PROBLEM STATEMENT
Leaving out the images, please output every entry exactly as it appears.

--------

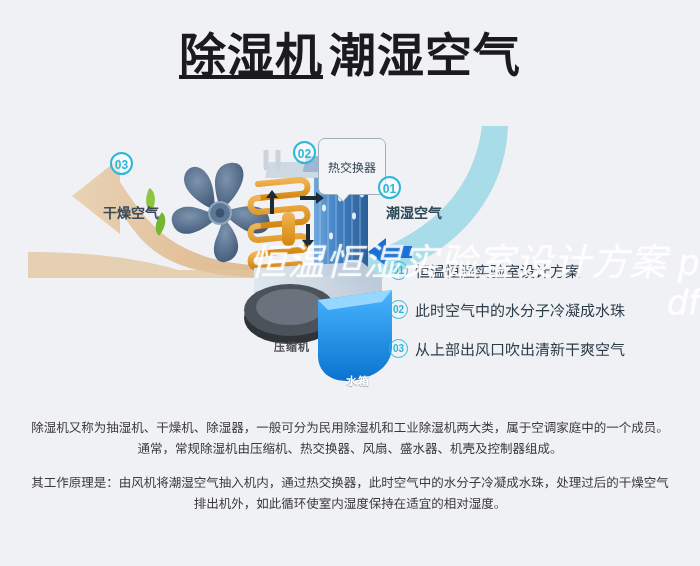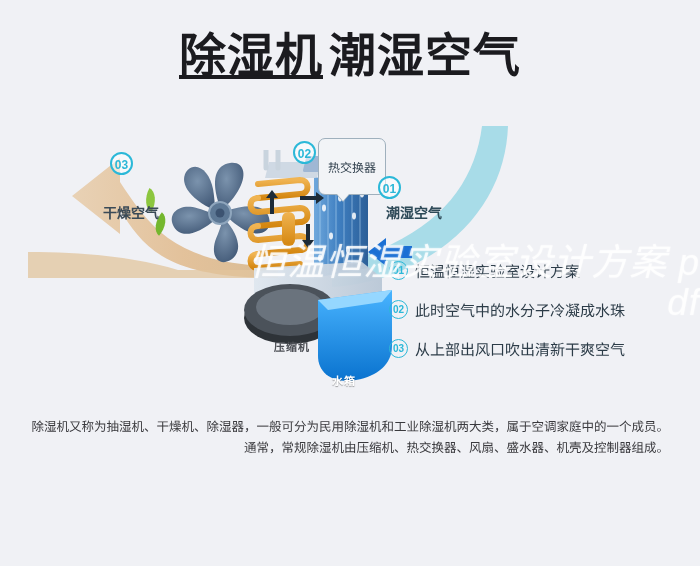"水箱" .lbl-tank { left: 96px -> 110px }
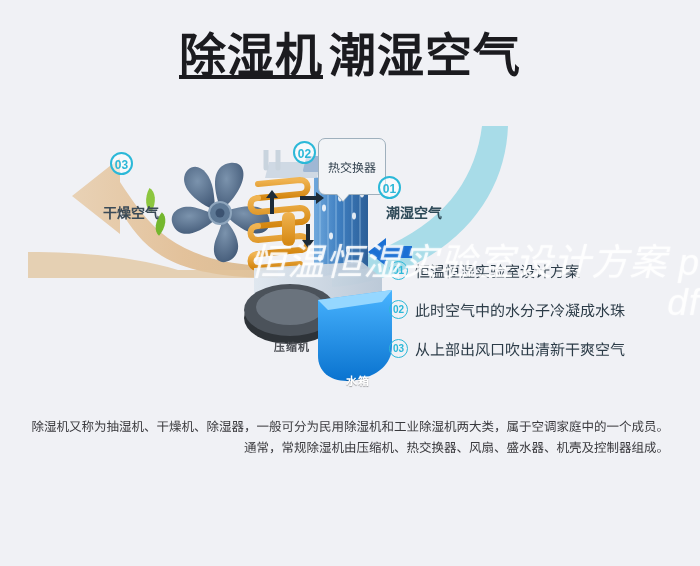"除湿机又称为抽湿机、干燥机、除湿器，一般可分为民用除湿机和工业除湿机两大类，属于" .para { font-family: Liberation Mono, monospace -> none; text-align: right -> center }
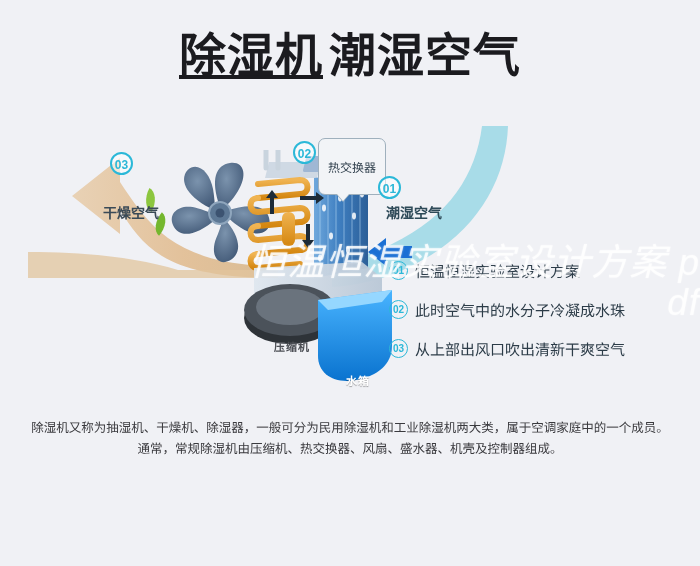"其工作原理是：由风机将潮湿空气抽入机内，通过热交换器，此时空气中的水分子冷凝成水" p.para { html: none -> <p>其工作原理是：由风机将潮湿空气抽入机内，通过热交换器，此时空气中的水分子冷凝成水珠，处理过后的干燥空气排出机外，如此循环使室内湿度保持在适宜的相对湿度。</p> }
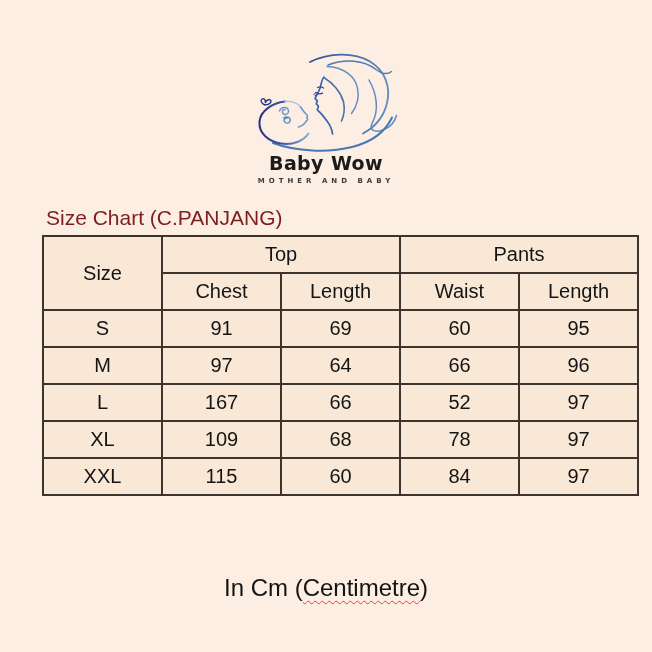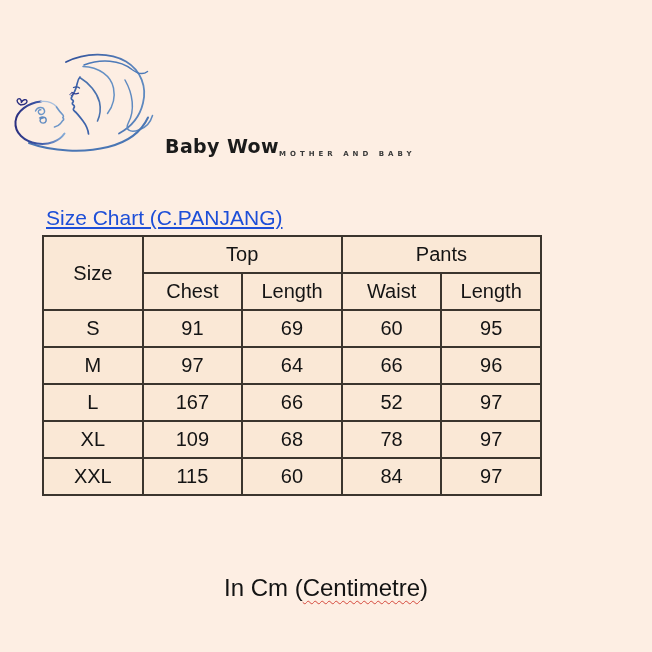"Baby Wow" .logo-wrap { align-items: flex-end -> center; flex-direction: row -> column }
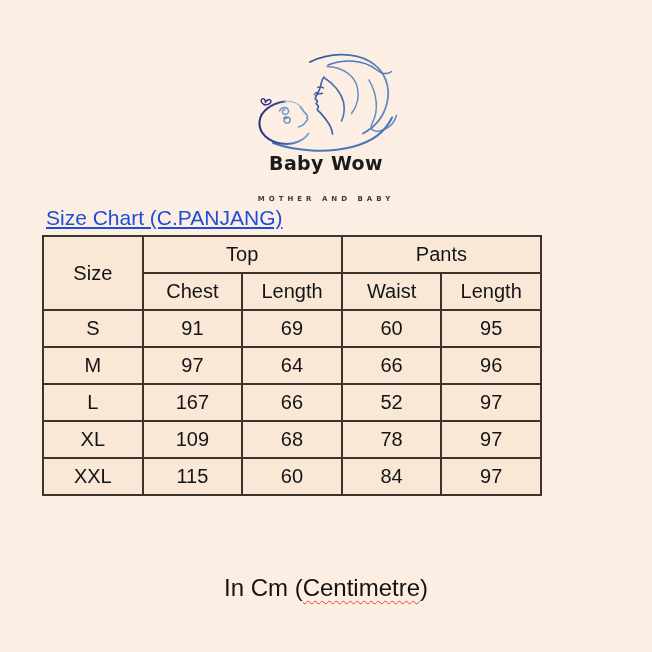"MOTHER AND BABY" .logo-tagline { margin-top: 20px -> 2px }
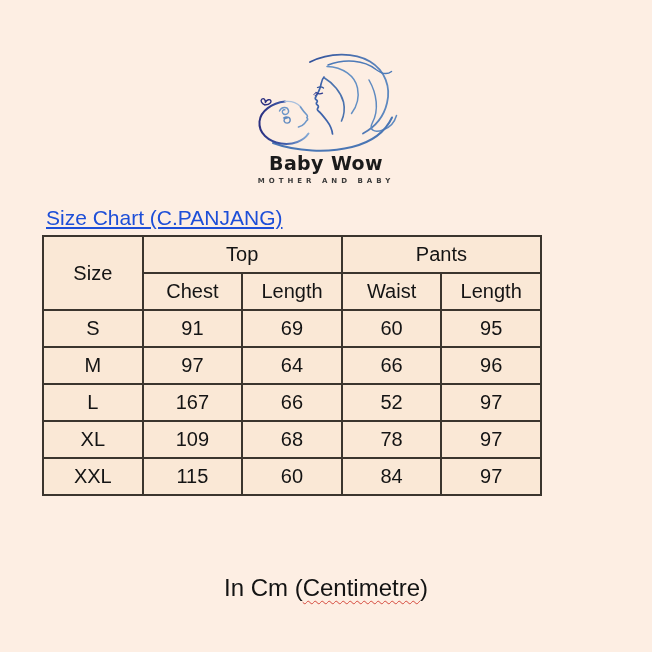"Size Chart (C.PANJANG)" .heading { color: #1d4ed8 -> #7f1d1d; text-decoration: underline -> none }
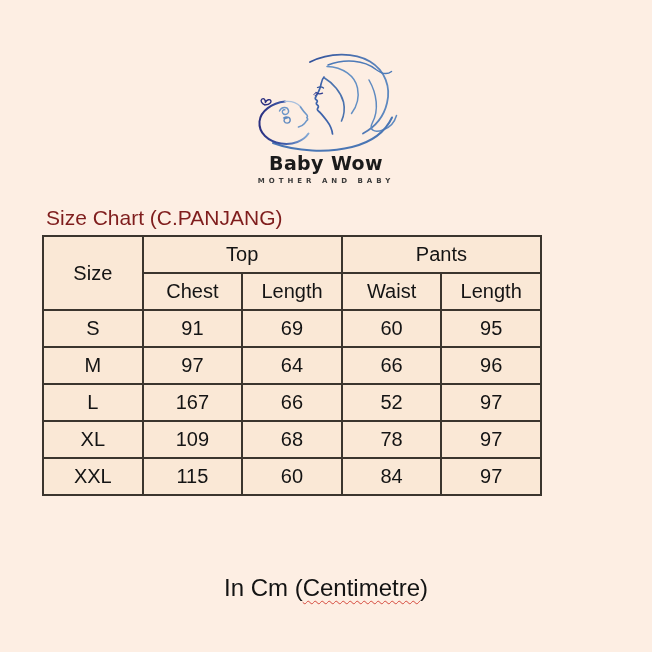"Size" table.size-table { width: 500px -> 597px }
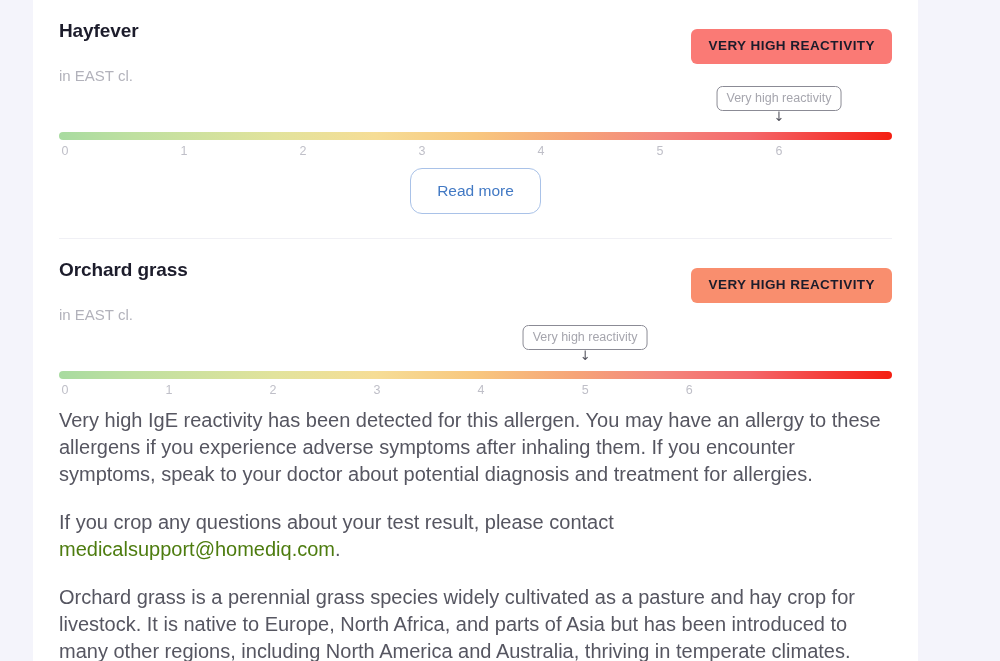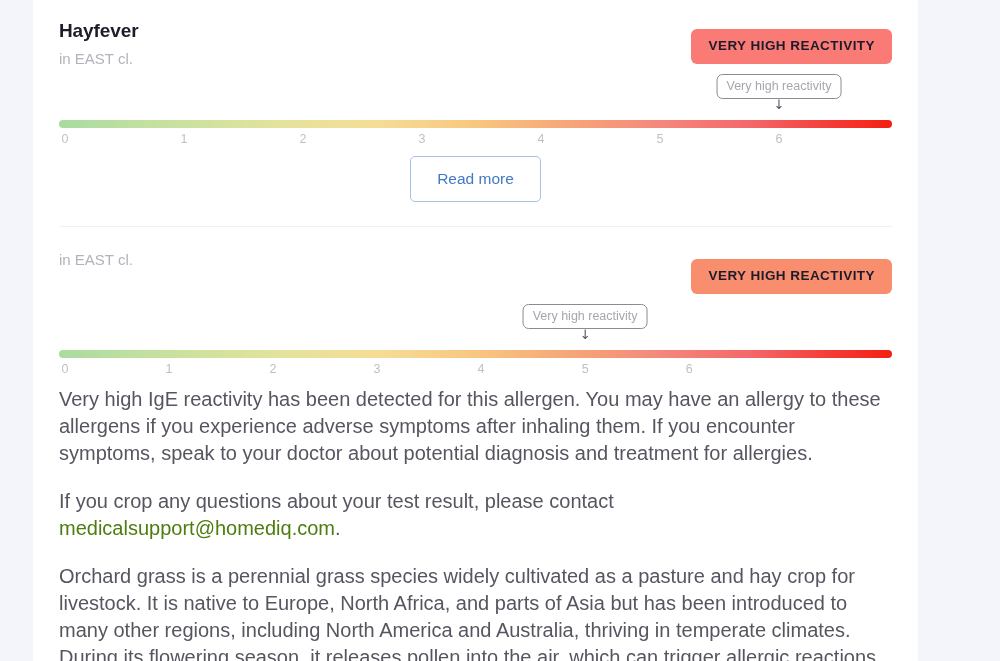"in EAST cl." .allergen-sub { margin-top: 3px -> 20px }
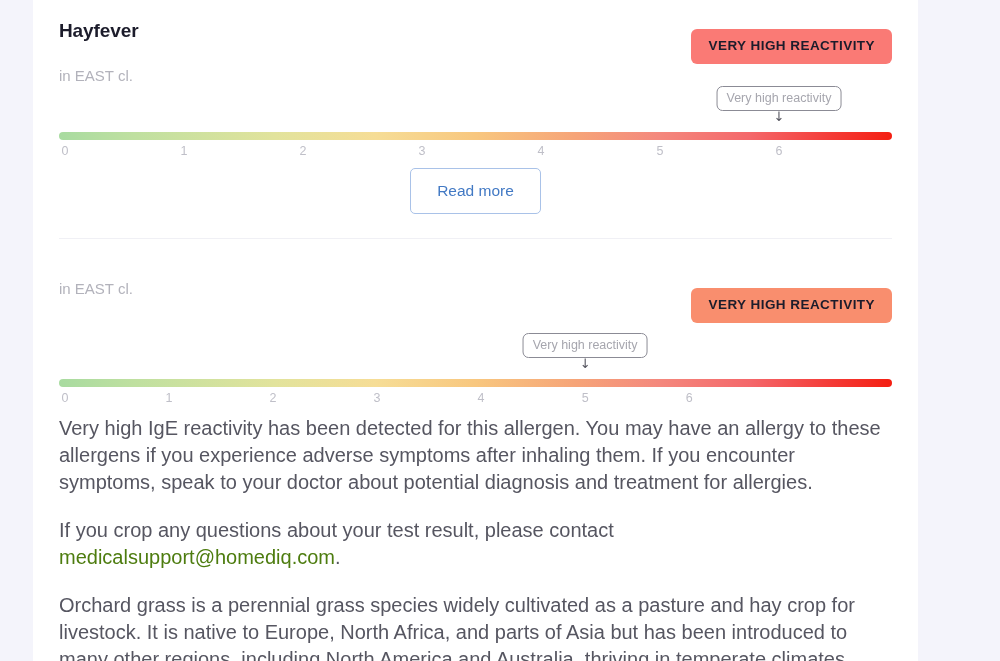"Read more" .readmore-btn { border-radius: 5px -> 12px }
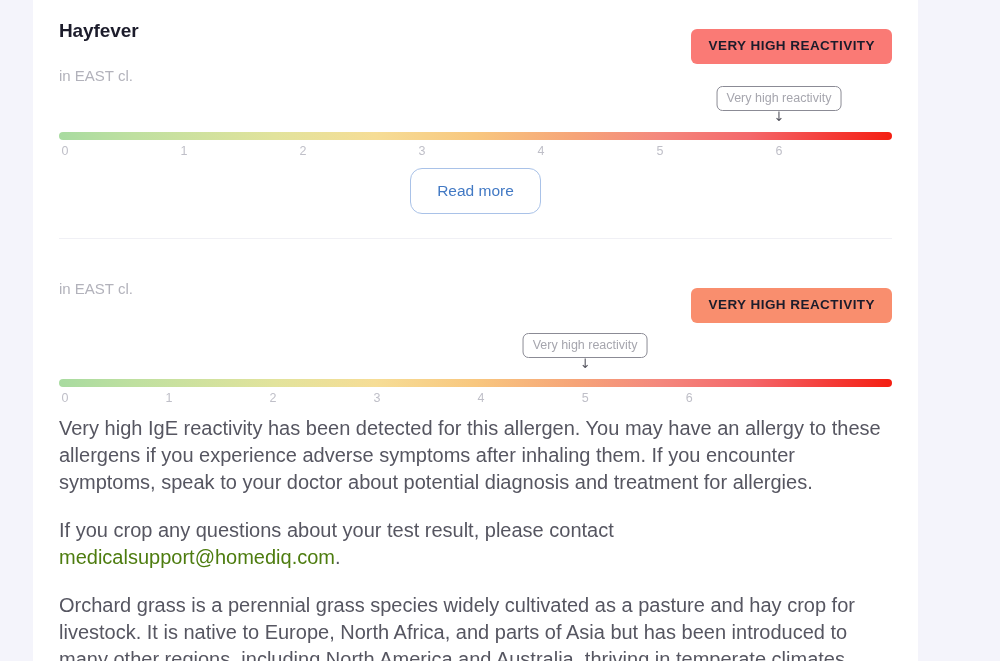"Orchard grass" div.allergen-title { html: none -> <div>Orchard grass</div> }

--------

WORKED SOLUTION
"水箱" .lbl-tank { left: 96px -> 110px }
"除湿机又称为抽湿机、干燥机、除湿器，一般可分为民用除湿机和工业除湿机两大类，属于" .para { font-family: Liberation Mono, monospace -> none; text-align: right -> center }
"其工作原理是：由风机将潮湿空气抽入机内，通过热交换器，此时空气中的水分子冷凝成水" p.para { html: none -> <p>其工作原理是：由风机将潮湿空气抽入机内，通过热交换器，此时空气中的水分子冷凝成水珠，处理过后的干燥空气排出机外，如此循环使室内湿度保持在适宜的相对湿度。</p> }
"Baby Wow" .logo-wrap { align-items: flex-end -> center; flex-direction: row -> column }
"MOTHER AND BABY" .logo-tagline { margin-top: 20px -> 2px }
"Size Chart (C.PANJANG)" .heading { color: #1d4ed8 -> #7f1d1d; text-decoration: underline -> none }
"Size" table.size-table { width: 500px -> 597px }
"in EAST cl." .allergen-sub { margin-top: 3px -> 20px }
"Read more" .readmore-btn { border-radius: 5px -> 12px }
"Orchard grass" div.allergen-title { html: none -> <div>Orchard grass</div> }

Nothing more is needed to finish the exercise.